对视时,他看到洛予念的嘴角微微翘起,笑得从容,忽而就好奇了。
他撑起身,向前爬行两步,而后,侧躺在那人膝头,挑着眉探进那柔和的双眸。
洛予念一愣,伸手拉扯他衣衫,遮他光裸的肩头,面上浮现出一丝紧张来,不由垂头凑近了些:“哪里不舒服?”
怎么会不舒服,只是,太舒服了。
他抓住洛予念的右手,举在眼前看,修长,干净,骨节分明却不突兀,平日里总是带着丝绸手套,故而即使常年练剑,掌中生的茧依旧很薄,触感难以言喻,轻柔又恰到好处。恍惚中,他隐约看到那串豆蔻花在晃动,手背的汗水更为它添几分婀娜。
……明明先前还很生疏的……遥想上一次在无有乡,洛予念那手忙脚乱,急躁不知所措,最终又被自己安抚下来的样子,春昙撇撇嘴,略有些不甘心:“你怎么会这些,跟谁学的?”

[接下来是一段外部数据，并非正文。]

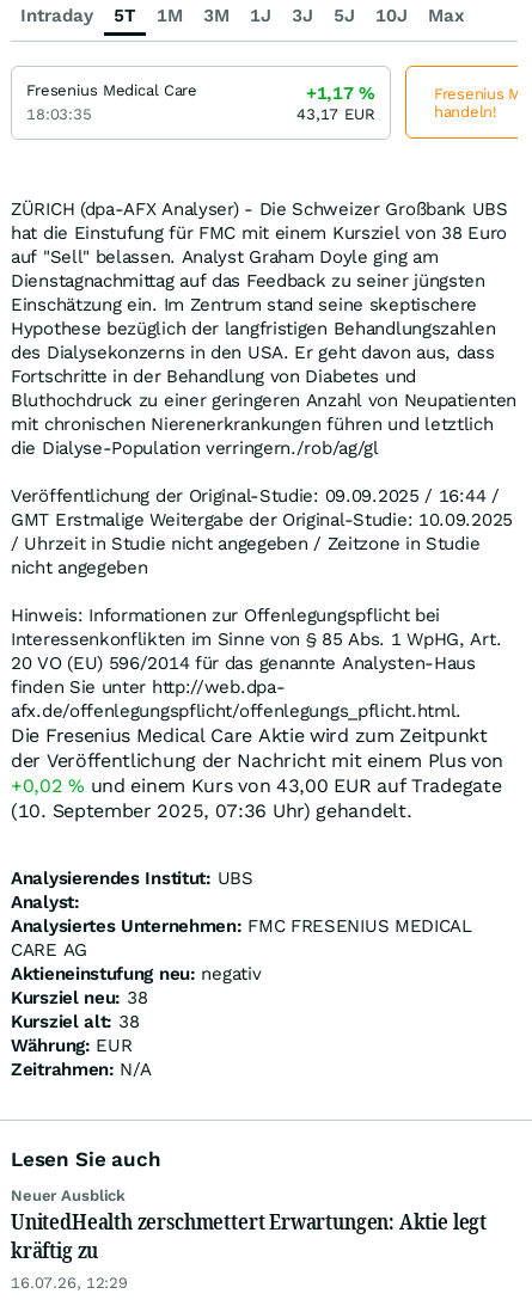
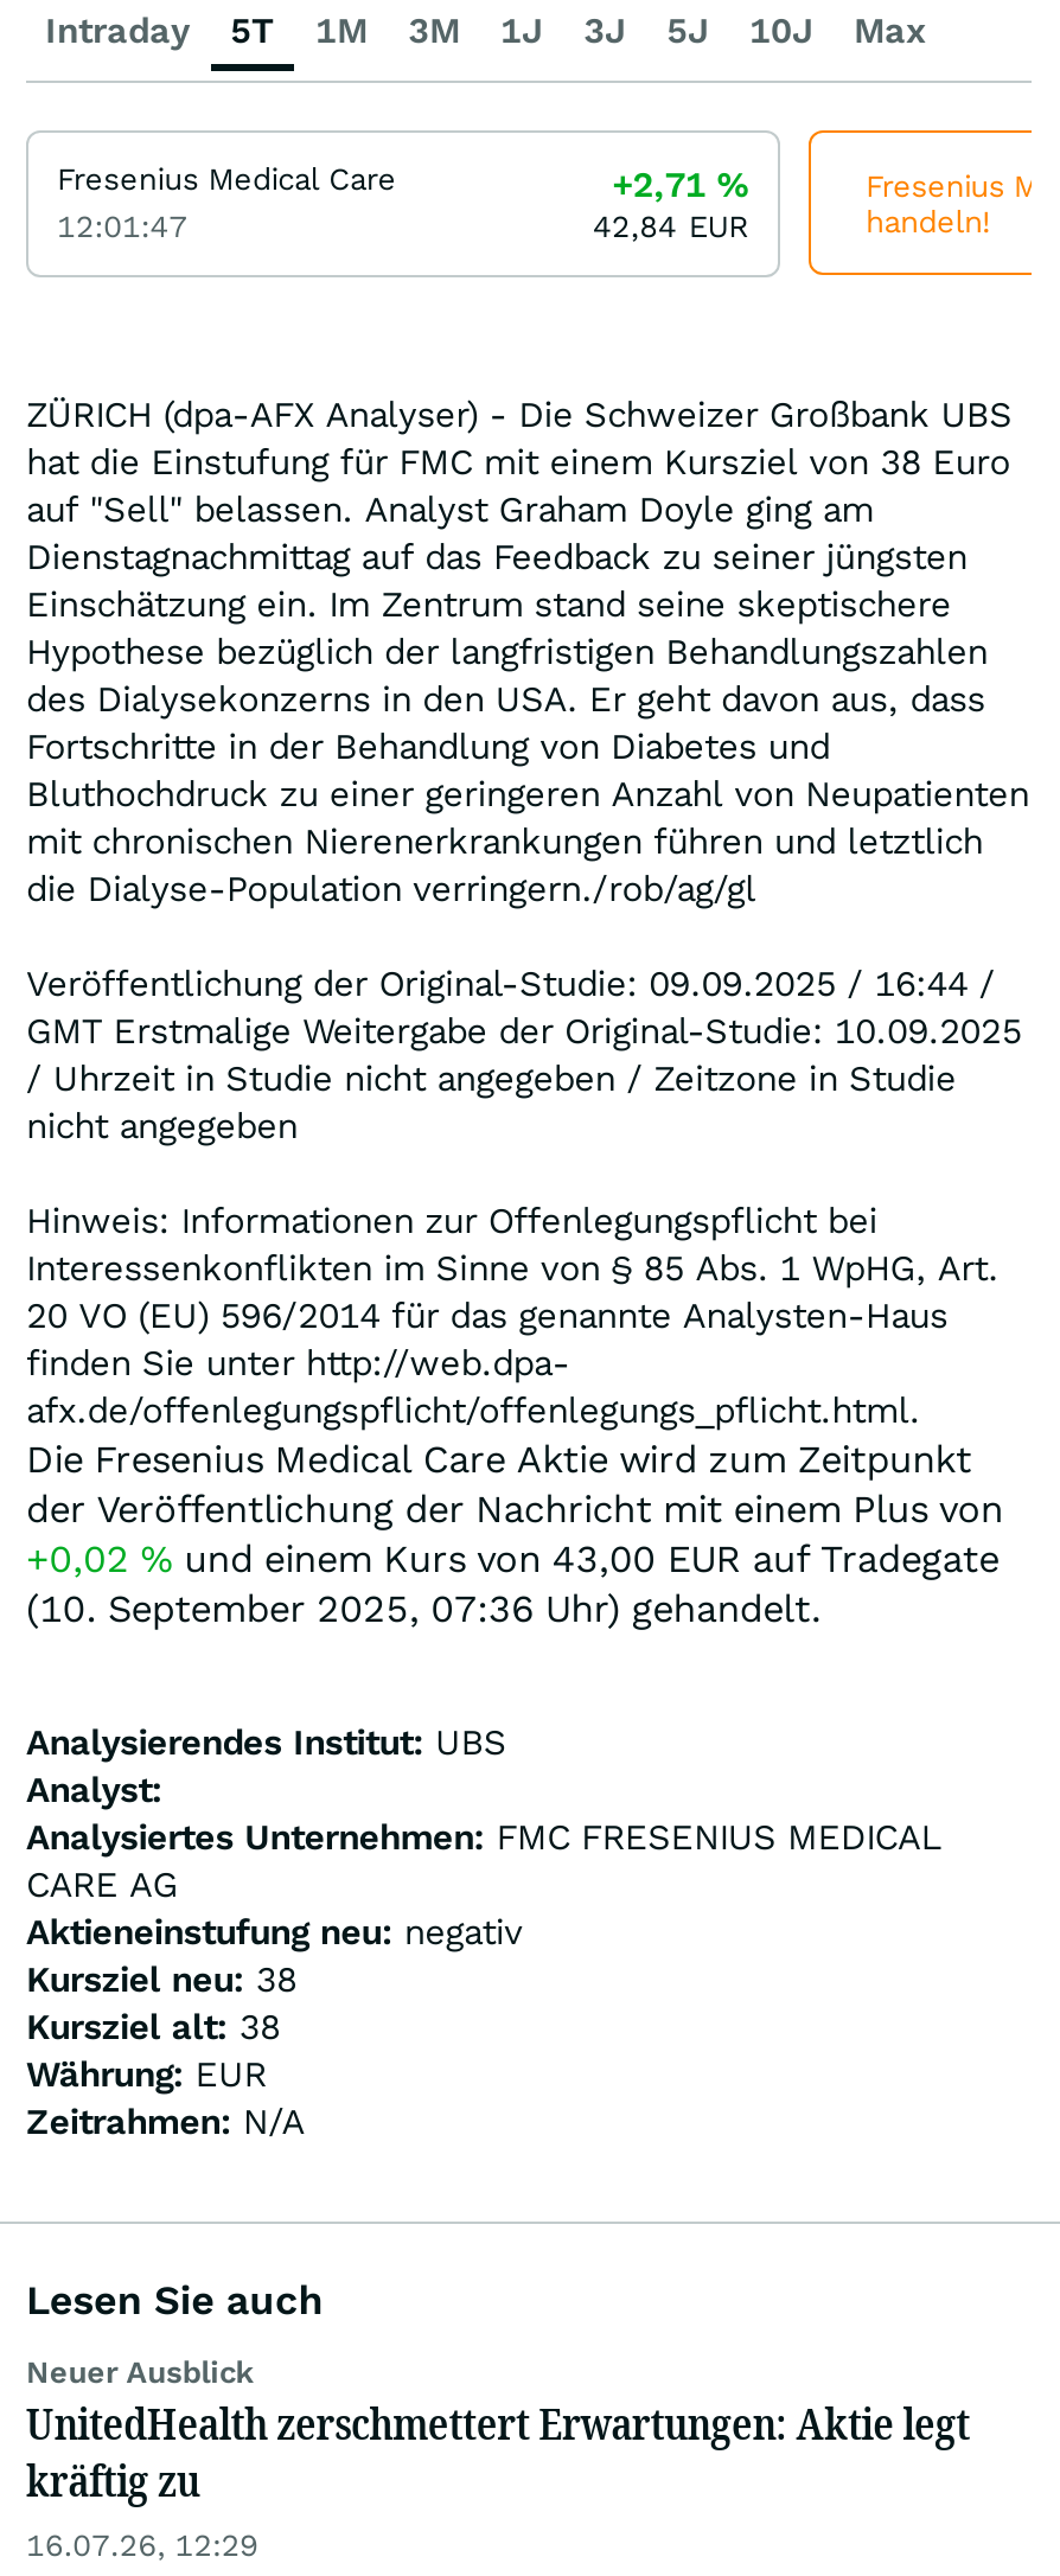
[306,82,375,104] +1,17% -> [612,164,749,206] +2,71%
[26,105,92,123] 18:03:35 -> [57,209,187,244] 12:01:47
[296,105,375,123] 43,17 EUR -> [593,209,749,244] 42,84 EUR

洛予念眨了眨眼,缓缓道:“《黄帝内经》、《房中术要诀》,《双修丹道》……”他犹豫了一会儿,神色有些无辜,问得很是虚心,“是,我哪里领会得不妥?”
春昙愣了半晌才反应过来,顿时忍俊不禁,捧腹笑了一会儿,才揪着他的前襟将人拽下来,一字一顿答:“洛仙君不世奇才,一点就通,哪有不妥。”
回到无有乡,卯时未至,整座院落静悄悄的,只有厨房那一角飘起一束炊烟。
春昙最后又抚一把立在床头的琴盒,笑了笑,只背起随身行囊,便拖着洛予念翻墙而出。
时候太早,沿街走了许久才找到一处早点摊子。